▸ **What needs to be done**
Go through the data and copy each line that holds "moved".

▸ **Records shown**
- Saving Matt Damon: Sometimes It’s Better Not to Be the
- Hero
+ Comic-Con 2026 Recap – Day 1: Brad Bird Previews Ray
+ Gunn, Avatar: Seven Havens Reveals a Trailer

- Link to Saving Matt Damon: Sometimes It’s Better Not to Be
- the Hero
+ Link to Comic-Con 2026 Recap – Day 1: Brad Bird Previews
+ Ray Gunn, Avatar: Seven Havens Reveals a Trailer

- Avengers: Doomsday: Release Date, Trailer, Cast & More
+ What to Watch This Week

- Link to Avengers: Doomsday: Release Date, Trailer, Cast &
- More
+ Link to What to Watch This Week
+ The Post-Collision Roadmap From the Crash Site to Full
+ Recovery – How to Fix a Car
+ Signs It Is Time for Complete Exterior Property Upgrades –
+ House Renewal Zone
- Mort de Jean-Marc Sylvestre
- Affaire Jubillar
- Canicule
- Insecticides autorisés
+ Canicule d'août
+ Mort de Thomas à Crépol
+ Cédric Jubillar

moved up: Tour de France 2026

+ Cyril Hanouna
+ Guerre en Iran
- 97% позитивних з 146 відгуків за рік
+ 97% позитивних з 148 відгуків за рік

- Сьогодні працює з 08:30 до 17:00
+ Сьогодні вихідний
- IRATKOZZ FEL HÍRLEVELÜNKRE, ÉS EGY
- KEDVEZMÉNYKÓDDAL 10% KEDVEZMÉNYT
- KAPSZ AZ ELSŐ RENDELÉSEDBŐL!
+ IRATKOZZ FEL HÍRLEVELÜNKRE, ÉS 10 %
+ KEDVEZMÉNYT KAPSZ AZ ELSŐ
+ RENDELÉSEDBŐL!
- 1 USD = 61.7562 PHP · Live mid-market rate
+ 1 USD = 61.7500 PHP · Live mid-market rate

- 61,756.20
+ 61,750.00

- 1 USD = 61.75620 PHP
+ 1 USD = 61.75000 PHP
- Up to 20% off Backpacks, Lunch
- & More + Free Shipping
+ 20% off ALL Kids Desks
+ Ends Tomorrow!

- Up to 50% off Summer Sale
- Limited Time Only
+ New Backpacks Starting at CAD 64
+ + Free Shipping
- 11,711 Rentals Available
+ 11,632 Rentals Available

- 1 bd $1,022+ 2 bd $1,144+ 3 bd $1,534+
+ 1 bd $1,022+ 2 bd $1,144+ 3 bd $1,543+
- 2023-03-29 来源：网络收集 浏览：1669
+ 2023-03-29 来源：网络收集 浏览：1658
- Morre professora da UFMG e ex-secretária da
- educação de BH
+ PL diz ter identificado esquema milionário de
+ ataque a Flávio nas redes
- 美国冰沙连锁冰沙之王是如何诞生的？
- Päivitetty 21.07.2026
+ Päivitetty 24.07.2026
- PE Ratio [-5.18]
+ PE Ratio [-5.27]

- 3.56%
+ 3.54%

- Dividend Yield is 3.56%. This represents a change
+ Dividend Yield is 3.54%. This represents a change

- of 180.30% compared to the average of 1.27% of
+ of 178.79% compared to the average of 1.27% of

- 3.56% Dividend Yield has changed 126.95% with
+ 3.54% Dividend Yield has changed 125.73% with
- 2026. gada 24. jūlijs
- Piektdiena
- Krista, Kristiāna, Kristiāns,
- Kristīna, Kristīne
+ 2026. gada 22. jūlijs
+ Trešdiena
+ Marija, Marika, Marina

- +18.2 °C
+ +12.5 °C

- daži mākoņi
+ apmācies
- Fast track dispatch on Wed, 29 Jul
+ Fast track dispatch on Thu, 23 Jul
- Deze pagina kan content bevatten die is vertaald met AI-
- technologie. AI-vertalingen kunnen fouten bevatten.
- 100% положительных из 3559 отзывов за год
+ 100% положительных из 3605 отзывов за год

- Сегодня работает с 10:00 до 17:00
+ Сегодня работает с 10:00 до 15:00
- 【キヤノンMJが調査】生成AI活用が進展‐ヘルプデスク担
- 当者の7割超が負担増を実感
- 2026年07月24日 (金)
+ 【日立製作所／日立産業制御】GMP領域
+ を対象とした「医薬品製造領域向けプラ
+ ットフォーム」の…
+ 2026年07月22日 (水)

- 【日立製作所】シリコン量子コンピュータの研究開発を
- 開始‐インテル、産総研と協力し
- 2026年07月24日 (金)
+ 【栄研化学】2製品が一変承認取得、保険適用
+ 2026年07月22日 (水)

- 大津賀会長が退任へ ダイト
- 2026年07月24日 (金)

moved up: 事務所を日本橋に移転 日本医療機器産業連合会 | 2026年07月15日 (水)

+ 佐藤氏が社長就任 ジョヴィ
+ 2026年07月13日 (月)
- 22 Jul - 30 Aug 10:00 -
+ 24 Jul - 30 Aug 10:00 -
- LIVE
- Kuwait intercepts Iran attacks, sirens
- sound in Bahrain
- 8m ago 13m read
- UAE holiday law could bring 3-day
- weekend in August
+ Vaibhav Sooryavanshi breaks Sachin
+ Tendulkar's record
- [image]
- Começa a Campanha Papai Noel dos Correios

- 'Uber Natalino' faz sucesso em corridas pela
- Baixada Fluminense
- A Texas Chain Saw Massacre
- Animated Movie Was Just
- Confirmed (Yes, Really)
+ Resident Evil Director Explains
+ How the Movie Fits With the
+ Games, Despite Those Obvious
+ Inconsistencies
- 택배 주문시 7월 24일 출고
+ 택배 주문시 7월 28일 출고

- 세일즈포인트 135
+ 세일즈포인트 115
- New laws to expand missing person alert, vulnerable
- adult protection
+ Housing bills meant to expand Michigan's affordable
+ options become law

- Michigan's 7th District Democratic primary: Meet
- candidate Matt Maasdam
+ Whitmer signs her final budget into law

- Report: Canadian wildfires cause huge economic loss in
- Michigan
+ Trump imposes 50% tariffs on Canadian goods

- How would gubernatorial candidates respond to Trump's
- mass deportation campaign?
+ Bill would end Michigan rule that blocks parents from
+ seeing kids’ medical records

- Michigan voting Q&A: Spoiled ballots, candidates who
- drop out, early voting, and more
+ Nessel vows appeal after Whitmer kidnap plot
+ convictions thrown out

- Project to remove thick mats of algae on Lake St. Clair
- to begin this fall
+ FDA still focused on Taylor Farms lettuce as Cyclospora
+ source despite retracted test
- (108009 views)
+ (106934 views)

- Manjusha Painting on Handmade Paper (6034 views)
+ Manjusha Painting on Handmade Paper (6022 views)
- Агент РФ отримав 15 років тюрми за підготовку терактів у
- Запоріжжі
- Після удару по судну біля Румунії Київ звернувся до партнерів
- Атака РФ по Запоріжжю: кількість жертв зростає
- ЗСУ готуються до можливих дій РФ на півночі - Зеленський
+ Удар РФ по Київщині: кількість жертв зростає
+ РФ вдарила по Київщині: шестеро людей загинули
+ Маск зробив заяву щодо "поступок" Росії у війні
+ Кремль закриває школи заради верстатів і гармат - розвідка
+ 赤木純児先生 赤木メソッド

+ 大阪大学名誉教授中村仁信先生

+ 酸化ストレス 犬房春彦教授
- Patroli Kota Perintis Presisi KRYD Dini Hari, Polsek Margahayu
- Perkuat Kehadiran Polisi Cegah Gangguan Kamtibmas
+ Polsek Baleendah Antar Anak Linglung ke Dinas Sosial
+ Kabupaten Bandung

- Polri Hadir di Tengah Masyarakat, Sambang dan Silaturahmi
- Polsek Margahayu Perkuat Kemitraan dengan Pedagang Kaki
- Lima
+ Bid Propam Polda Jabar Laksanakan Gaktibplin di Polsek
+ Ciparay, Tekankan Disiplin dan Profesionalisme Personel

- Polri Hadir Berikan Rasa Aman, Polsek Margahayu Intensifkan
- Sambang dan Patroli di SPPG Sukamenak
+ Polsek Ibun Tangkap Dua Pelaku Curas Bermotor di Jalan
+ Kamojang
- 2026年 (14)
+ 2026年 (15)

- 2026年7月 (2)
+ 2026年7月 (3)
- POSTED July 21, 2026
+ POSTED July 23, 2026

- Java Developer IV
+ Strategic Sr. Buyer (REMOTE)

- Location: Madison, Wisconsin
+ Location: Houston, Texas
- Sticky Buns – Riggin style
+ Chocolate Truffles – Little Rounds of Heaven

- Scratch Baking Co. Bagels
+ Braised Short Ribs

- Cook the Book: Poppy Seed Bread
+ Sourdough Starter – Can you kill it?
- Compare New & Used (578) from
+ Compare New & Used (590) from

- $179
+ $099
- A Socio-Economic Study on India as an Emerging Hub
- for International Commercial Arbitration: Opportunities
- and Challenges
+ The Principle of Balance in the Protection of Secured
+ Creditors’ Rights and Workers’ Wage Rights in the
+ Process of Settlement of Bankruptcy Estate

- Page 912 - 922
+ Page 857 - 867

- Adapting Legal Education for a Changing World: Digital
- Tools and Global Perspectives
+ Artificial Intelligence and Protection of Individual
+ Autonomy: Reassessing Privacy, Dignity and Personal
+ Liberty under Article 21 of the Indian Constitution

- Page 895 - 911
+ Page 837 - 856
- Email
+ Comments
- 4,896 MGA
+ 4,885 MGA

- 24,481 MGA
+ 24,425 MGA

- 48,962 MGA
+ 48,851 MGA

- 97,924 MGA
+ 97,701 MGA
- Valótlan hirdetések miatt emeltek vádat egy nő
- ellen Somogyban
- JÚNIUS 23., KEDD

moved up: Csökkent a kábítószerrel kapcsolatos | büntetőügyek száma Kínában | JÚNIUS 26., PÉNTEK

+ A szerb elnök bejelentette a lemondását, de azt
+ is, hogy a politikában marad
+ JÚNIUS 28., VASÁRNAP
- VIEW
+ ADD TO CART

▸ **Output below**
moved up: Tour de France 2026
moved up: 事務所を日本橋に移転 日本医療機器産業連合会 | 2026年07月15日 (水)
moved up: Csökkent a kábítószerrel kapcsolatos | büntetőügyek száma Kínában | JÚNIUS 26., PÉNTEK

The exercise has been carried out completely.